* **What this task involves**
Would you please copy all of the data exactly, skipping the images?

* **Records for the task**
....

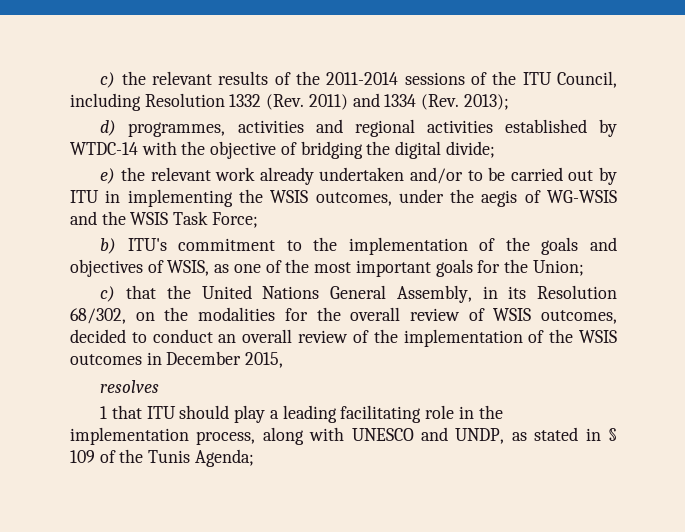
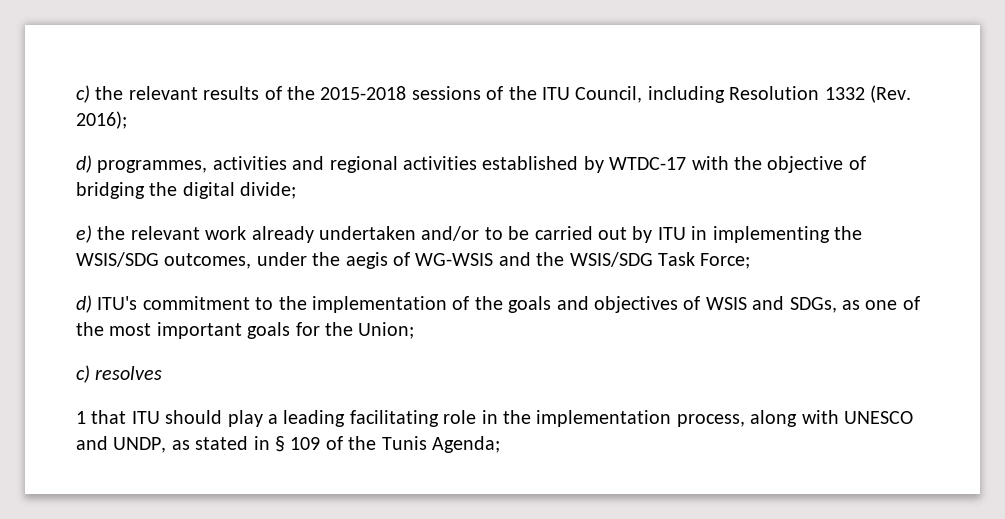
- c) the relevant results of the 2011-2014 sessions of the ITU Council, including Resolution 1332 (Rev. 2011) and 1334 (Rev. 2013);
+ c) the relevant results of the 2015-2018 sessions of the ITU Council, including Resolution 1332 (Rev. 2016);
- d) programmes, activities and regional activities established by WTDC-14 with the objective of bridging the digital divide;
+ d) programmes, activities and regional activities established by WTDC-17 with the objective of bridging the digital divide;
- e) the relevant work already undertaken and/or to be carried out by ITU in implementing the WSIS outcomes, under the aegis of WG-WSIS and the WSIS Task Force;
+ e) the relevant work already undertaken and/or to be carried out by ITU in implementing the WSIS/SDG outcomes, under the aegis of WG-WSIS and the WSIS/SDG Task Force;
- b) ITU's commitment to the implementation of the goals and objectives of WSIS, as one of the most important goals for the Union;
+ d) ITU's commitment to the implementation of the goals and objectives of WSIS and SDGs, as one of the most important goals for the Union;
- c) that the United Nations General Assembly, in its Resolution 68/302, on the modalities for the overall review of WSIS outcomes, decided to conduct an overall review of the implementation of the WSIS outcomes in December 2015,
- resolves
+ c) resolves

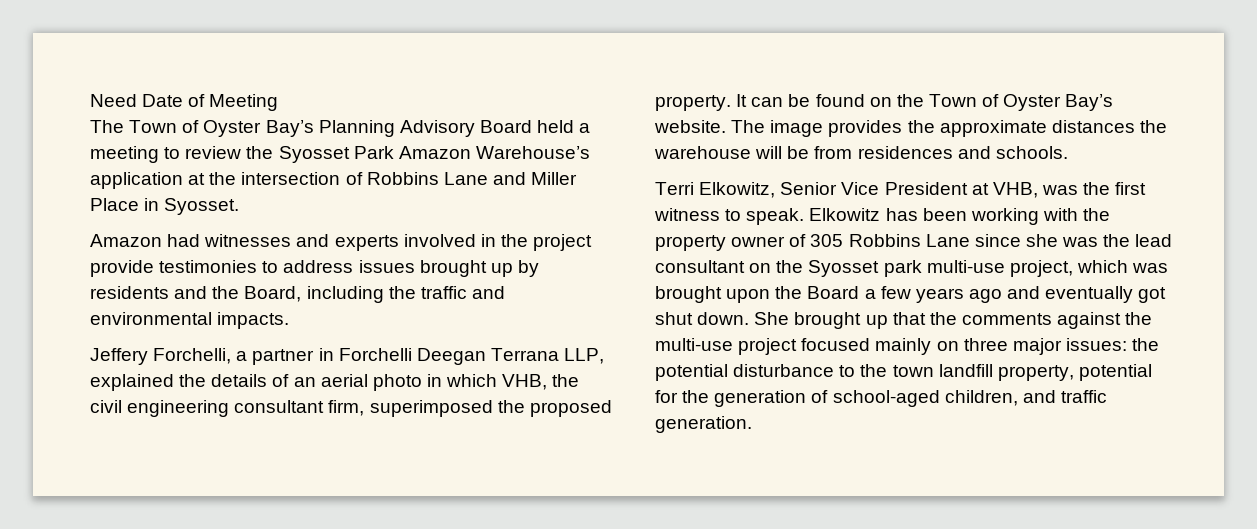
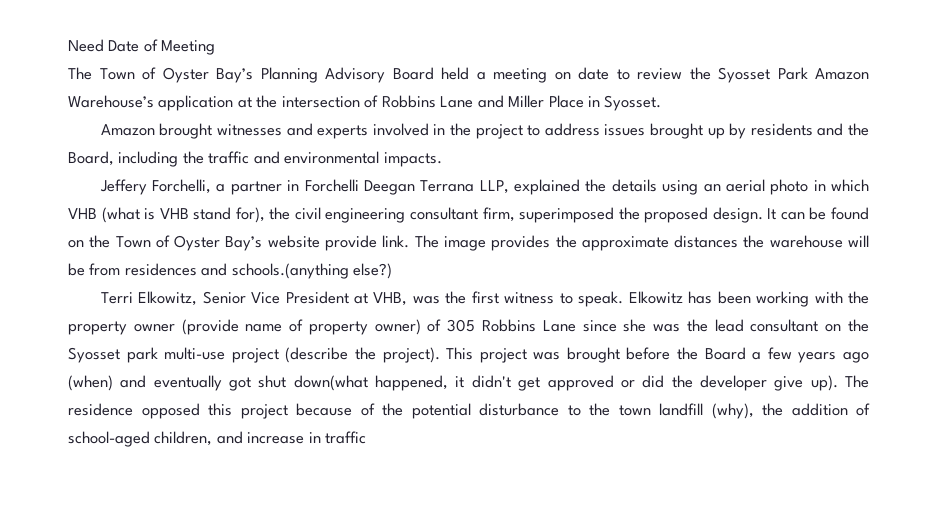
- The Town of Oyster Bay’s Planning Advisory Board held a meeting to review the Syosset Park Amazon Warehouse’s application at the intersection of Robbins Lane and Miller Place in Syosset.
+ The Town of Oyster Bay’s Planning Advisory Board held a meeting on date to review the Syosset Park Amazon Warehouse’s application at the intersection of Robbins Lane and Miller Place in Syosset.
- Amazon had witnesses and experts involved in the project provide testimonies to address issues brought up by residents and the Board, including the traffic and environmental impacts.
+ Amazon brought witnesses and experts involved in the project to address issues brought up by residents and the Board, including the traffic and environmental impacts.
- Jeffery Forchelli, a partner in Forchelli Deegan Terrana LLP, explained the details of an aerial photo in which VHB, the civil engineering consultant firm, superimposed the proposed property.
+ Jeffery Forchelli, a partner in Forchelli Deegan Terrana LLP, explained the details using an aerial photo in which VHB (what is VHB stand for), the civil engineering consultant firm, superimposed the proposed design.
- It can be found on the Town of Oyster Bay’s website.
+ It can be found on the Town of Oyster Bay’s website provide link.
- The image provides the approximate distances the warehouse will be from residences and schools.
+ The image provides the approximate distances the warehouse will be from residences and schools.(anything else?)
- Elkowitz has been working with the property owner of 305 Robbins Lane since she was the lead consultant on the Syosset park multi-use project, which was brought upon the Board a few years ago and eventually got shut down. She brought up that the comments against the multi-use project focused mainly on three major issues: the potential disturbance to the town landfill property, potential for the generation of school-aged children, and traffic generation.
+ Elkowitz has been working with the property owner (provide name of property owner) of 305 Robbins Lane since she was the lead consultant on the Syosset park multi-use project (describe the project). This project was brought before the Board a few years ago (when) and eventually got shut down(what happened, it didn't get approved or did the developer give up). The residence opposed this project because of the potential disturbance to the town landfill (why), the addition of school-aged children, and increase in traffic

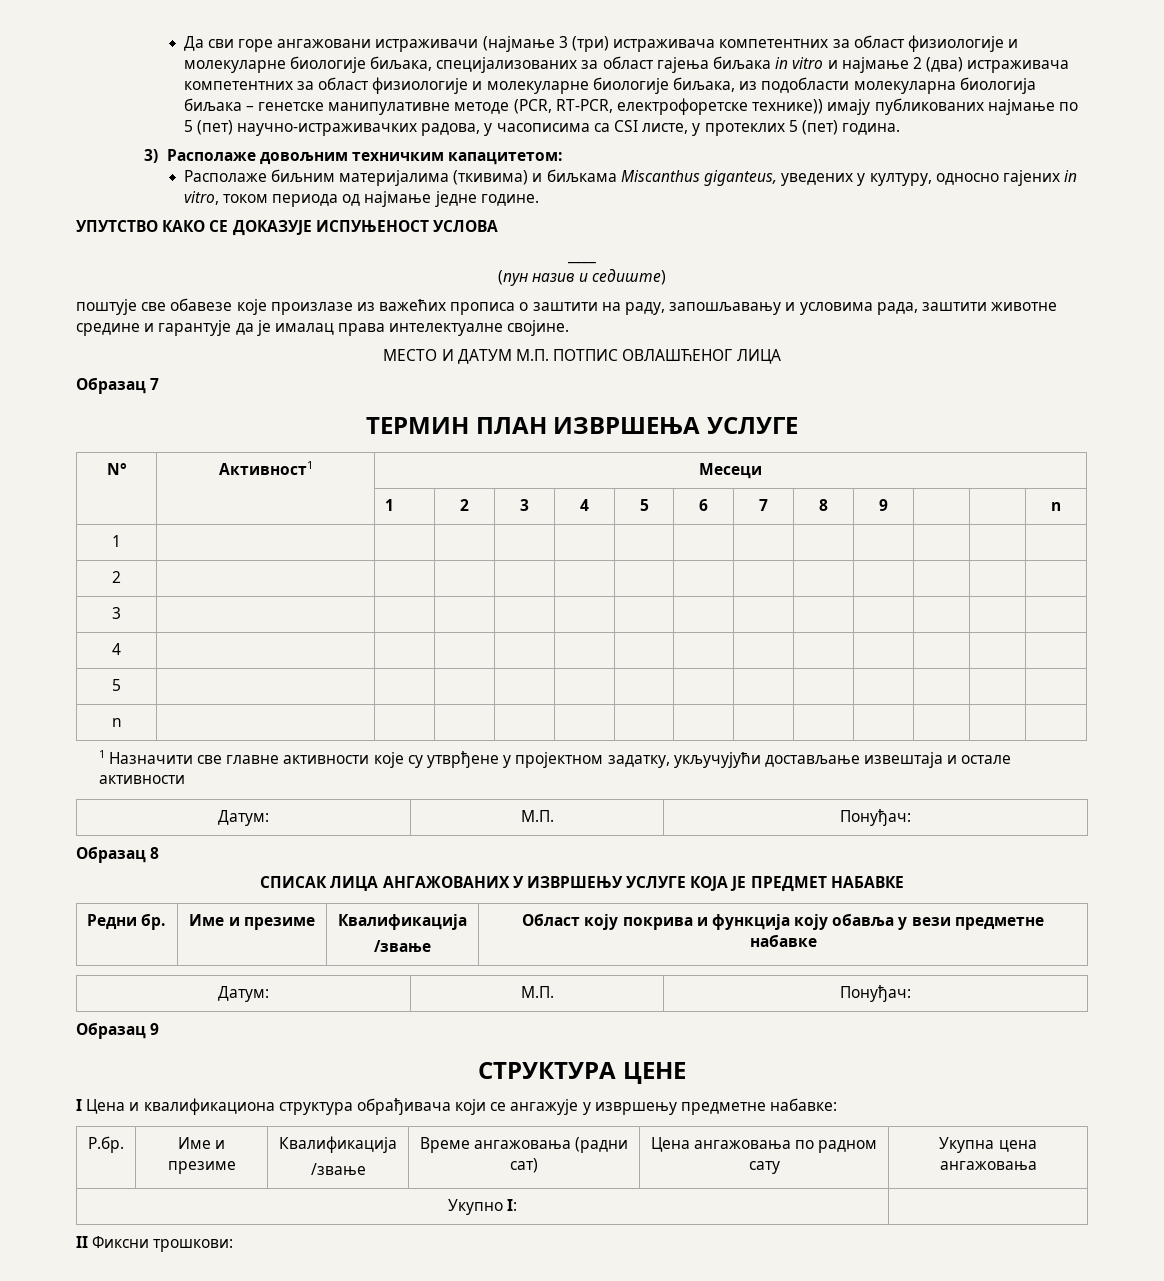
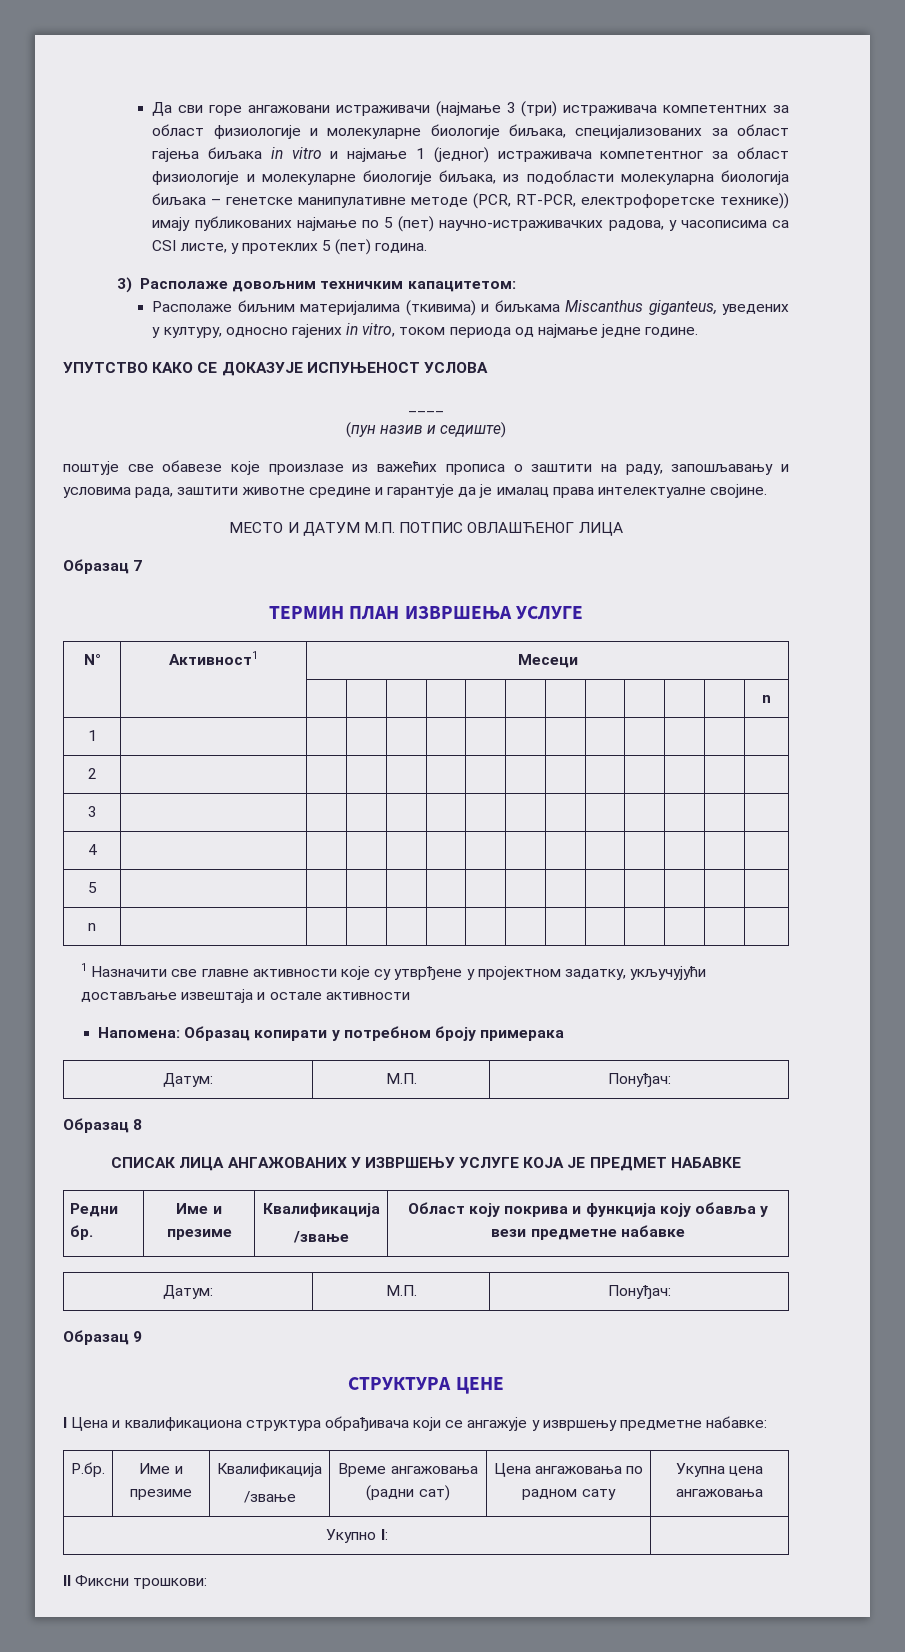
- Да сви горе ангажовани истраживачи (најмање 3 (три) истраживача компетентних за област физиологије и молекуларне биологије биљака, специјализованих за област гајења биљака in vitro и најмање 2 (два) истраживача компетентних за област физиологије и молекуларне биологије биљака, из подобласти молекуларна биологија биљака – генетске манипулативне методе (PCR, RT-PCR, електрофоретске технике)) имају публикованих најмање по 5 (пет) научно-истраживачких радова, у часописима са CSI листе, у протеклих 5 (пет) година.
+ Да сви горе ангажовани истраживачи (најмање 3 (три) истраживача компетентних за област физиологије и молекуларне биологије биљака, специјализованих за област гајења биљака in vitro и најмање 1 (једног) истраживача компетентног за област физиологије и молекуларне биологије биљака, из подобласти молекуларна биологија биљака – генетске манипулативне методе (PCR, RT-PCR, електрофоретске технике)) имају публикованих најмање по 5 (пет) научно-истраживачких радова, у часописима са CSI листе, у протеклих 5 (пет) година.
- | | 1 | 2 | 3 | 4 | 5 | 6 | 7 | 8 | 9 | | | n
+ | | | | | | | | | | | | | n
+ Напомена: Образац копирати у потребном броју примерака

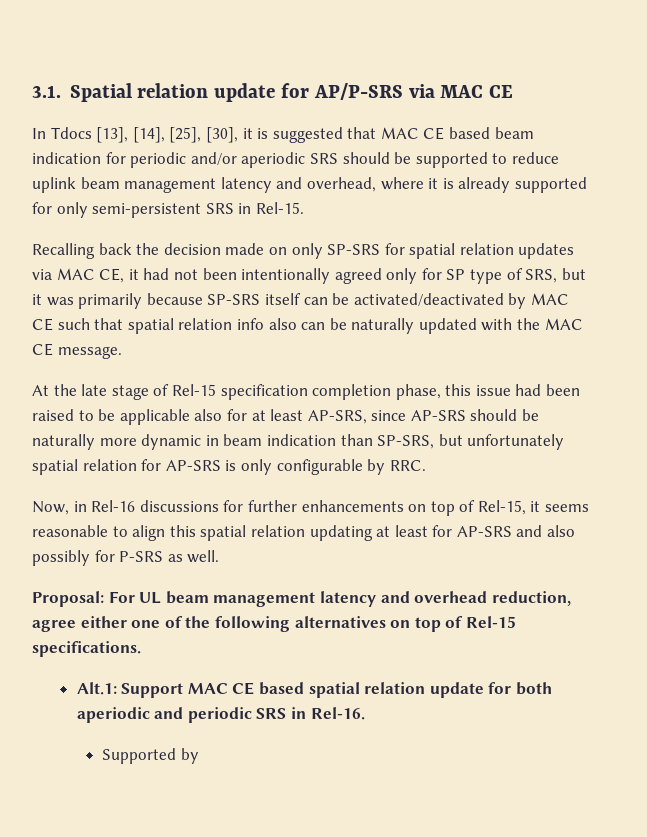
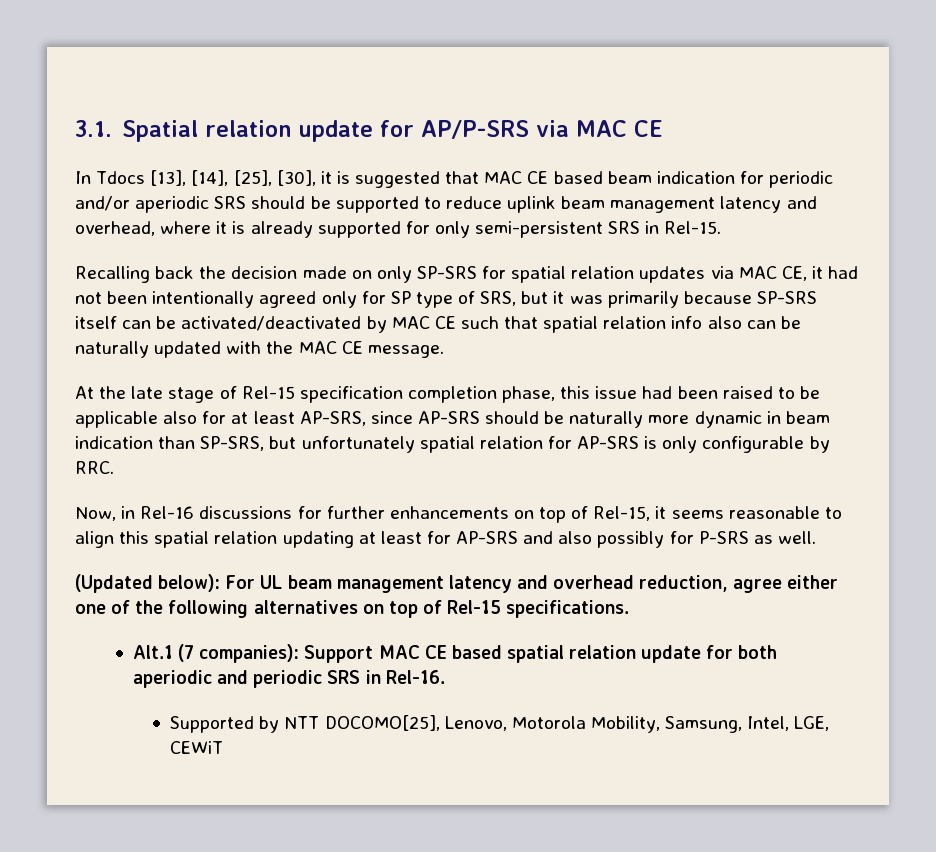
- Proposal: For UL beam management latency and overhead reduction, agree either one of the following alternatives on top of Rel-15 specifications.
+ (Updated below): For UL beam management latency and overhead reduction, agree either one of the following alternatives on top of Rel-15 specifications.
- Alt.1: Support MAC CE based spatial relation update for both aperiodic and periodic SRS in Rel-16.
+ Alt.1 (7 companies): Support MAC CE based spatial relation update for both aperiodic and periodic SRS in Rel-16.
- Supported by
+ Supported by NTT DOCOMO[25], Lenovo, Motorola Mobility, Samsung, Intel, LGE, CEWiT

....

* **Response**
- c) the relevant results of the 2011-2014 sessions of the ITU Council, including Resolution 1332 (Rev. 2011) and 1334 (Rev. 2013);
+ c) the relevant results of the 2015-2018 sessions of the ITU Council, including Resolution 1332 (Rev. 2016);
- d) programmes, activities and regional activities established by WTDC-14 with the objective of bridging the digital divide;
+ d) programmes, activities and regional activities established by WTDC-17 with the objective of bridging the digital divide;
- e) the relevant work already undertaken and/or to be carried out by ITU in implementing the WSIS outcomes, under the aegis of WG-WSIS and the WSIS Task Force;
+ e) the relevant work already undertaken and/or to be carried out by ITU in implementing the WSIS/SDG outcomes, under the aegis of WG-WSIS and the WSIS/SDG Task Force;
- b) ITU's commitment to the implementation of the goals and objectives of WSIS, as one of the most important goals for the Union;
+ d) ITU's commitment to the implementation of the goals and objectives of WSIS and SDGs, as one of the most important goals for the Union;
- c) that the United Nations General Assembly, in its Resolution 68/302, on the modalities for the overall review of WSIS outcomes, decided to conduct an overall review of the implementation of the WSIS outcomes in December 2015,
- resolves
+ c) resolves

- The Town of Oyster Bay’s Planning Advisory Board held a meeting to review the Syosset Park Amazon Warehouse’s application at the intersection of Robbins Lane and Miller Place in Syosset.
+ The Town of Oyster Bay’s Planning Advisory Board held a meeting on date to review the Syosset Park Amazon Warehouse’s application at the intersection of Robbins Lane and Miller Place in Syosset.
- Amazon had witnesses and experts involved in the project provide testimonies to address issues brought up by residents and the Board, including the traffic and environmental impacts.
+ Amazon brought witnesses and experts involved in the project to address issues brought up by residents and the Board, including the traffic and environmental impacts.
- Jeffery Forchelli, a partner in Forchelli Deegan Terrana LLP, explained the details of an aerial photo in which VHB, the civil engineering consultant firm, superimposed the proposed property.
+ Jeffery Forchelli, a partner in Forchelli Deegan Terrana LLP, explained the details using an aerial photo in which VHB (what is VHB stand for), the civil engineering consultant firm, superimposed the proposed design.
- It can be found on the Town of Oyster Bay’s website.
+ It can be found on the Town of Oyster Bay’s website provide link.
- The image provides the approximate distances the warehouse will be from residences and schools.
+ The image provides the approximate distances the warehouse will be from residences and schools.(anything else?)
- Elkowitz has been working with the property owner of 305 Robbins Lane since she was the lead consultant on the Syosset park multi-use project, which was brought upon the Board a few years ago and eventually got shut down. She brought up that the comments against the multi-use project focused mainly on three major issues: the potential disturbance to the town landfill property, potential for the generation of school-aged children, and traffic generation.
+ Elkowitz has been working with the property owner (provide name of property owner) of 305 Robbins Lane since she was the lead consultant on the Syosset park multi-use project (describe the project). This project was brought before the Board a few years ago (when) and eventually got shut down(what happened, it didn't get approved or did the developer give up). The residence opposed this project because of the potential disturbance to the town landfill (why), the addition of school-aged children, and increase in traffic

- Да сви горе ангажовани истраживачи (најмање 3 (три) истраживача компетентних за област физиологије и молекуларне биологије биљака, специјализованих за област гајења биљака in vitro и најмање 2 (два) истраживача компетентних за област физиологије и молекуларне биологије биљака, из подобласти молекуларна биологија биљака – генетске манипулативне методе (PCR, RT-PCR, електрофоретске технике)) имају публикованих најмање по 5 (пет) научно-истраживачких радова, у часописима са CSI листе, у протеклих 5 (пет) година.
+ Да сви горе ангажовани истраживачи (најмање 3 (три) истраживача компетентних за област физиологије и молекуларне биологије биљака, специјализованих за област гајења биљака in vitro и најмање 1 (једног) истраживача компетентног за област физиологије и молекуларне биологије биљака, из подобласти молекуларна биологија биљака – генетске манипулативне методе (PCR, RT-PCR, електрофоретске технике)) имају публикованих најмање по 5 (пет) научно-истраживачких радова, у часописима са CSI листе, у протеклих 5 (пет) година.
- | | 1 | 2 | 3 | 4 | 5 | 6 | 7 | 8 | 9 | | | n
+ | | | | | | | | | | | | | n
+ Напомена: Образац копирати у потребном броју примерака

- Proposal: For UL beam management latency and overhead reduction, agree either one of the following alternatives on top of Rel-15 specifications.
+ (Updated below): For UL beam management latency and overhead reduction, agree either one of the following alternatives on top of Rel-15 specifications.
- Alt.1: Support MAC CE based spatial relation update for both aperiodic and periodic SRS in Rel-16.
+ Alt.1 (7 companies): Support MAC CE based spatial relation update for both aperiodic and periodic SRS in Rel-16.
- Supported by
+ Supported by NTT DOCOMO[25], Lenovo, Motorola Mobility, Samsung, Intel, LGE, CEWiT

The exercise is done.